### Task to carry out
Restate the whole listing word for word, missing no line.
(Given data begins)
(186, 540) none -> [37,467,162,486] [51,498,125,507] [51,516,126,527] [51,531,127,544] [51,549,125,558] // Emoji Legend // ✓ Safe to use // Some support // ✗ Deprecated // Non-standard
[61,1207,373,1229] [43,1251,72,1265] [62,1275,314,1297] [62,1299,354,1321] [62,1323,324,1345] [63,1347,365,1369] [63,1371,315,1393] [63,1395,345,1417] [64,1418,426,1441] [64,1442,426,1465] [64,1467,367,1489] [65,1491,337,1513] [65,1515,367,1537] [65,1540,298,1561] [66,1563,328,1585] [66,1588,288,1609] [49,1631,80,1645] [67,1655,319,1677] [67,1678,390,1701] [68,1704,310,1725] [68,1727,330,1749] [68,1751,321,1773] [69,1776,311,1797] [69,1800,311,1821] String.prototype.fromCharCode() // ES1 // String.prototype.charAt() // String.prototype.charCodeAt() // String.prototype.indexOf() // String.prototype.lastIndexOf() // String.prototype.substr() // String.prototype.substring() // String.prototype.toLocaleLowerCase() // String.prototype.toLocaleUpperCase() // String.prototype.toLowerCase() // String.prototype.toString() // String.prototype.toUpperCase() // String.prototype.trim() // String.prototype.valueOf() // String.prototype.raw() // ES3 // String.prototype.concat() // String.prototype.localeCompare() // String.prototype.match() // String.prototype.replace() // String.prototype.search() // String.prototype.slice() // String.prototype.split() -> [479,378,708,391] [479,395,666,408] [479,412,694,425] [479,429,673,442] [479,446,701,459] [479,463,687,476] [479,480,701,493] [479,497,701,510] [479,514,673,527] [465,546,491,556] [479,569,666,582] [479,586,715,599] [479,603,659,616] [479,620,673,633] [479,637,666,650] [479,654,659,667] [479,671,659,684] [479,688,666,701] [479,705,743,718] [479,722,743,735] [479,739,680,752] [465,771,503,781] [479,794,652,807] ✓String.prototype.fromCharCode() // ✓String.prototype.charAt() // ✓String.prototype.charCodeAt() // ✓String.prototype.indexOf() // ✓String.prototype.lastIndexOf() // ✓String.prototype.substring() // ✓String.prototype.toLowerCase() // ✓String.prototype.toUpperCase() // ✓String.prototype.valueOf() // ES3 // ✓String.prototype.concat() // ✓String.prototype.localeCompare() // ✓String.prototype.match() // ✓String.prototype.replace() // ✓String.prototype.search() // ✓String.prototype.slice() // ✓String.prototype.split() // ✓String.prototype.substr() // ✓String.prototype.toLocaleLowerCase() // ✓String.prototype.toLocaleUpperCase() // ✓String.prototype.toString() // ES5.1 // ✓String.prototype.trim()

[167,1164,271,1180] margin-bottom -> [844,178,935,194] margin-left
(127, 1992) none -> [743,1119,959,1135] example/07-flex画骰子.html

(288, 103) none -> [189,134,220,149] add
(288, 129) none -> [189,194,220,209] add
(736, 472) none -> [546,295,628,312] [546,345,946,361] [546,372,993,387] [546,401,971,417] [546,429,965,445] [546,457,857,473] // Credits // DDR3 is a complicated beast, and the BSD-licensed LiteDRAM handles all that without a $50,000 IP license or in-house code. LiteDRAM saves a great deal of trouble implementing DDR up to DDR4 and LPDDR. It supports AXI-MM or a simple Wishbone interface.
(Given data ends)
### Reply
(186, 540) none -> [37,467,162,486] [51,498,125,507] [51,516,126,527] [51,531,127,544] [51,549,125,558] // Emoji Legend // ✓ Safe to use // Some support // ✗ Deprecated // Non-standard
[61,1207,373,1229] [43,1251,72,1265] [62,1275,314,1297] [62,1299,354,1321] [62,1323,324,1345] [63,1347,365,1369] [63,1371,315,1393] [63,1395,345,1417] [64,1418,426,1441] [64,1442,426,1465] [64,1467,367,1489] [65,1491,337,1513] [65,1515,367,1537] [65,1540,298,1561] [66,1563,328,1585] [66,1588,288,1609] [49,1631,80,1645] [67,1655,319,1677] [67,1678,390,1701] [68,1704,310,1725] [68,1727,330,1749] [68,1751,321,1773] [69,1776,311,1797] [69,1800,311,1821] String.prototype.fromCharCode() // ES1 // String.prototype.charAt() // String.prototype.charCodeAt() // String.prototype.indexOf() // String.prototype.lastIndexOf() // String.prototype.substr() // String.prototype.substring() // String.prototype.toLocaleLowerCase() // String.prototype.toLocaleUpperCase() // String.prototype.toLowerCase() // String.prototype.toString() // String.prototype.toUpperCase() // String.prototype.trim() // String.prototype.valueOf() // String.prototype.raw() // ES3 // String.prototype.concat() // String.prototype.localeCompare() // String.prototype.match() // String.prototype.replace() // String.prototype.search() // String.prototype.slice() // String.prototype.split() -> [479,378,708,391] [479,395,666,408] [479,412,694,425] [479,429,673,442] [479,446,701,459] [479,463,687,476] [479,480,701,493] [479,497,701,510] [479,514,673,527] [465,546,491,556] [479,569,666,582] [479,586,715,599] [479,603,659,616] [479,620,673,633] [479,637,666,650] [479,654,659,667] [479,671,659,684] [479,688,666,701] [479,705,743,718] [479,722,743,735] [479,739,680,752] [465,771,503,781] [479,794,652,807] ✓String.prototype.fromCharCode() // ✓String.prototype.charAt() // ✓String.prototype.charCodeAt() // ✓String.prototype.indexOf() // ✓String.prototype.lastIndexOf() // ✓String.prototype.substring() // ✓String.prototype.toLowerCase() // ✓String.prototype.toUpperCase() // ✓String.prototype.valueOf() // ES3 // ✓String.prototype.concat() // ✓String.prototype.localeCompare() // ✓String.prototype.match() // ✓String.prototype.replace() // ✓String.prototype.search() // ✓String.prototype.slice() // ✓String.prototype.split() // ✓String.prototype.substr() // ✓String.prototype.toLocaleLowerCase() // ✓String.prototype.toLocaleUpperCase() // ✓String.prototype.toString() // ES5.1 // ✓String.prototype.trim()

[167,1164,271,1180] margin-bottom -> [844,178,935,194] margin-left
(127, 1992) none -> [743,1119,959,1135] example/07-flex画骰子.html

(288, 103) none -> [189,134,220,149] add
(288, 129) none -> [189,194,220,209] add
(736, 472) none -> [546,295,628,312] [546,345,946,361] [546,372,993,387] [546,401,971,417] [546,429,965,445] [546,457,857,473] // Credits // DDR3 is a complicated beast, and the BSD-licensed LiteDRAM handles all that without a $50,000 IP license or in-house code. LiteDRAM saves a great deal of trouble implementing DDR up to DDR4 and LPDDR. It supports AXI-MM or a simple Wishbone interface.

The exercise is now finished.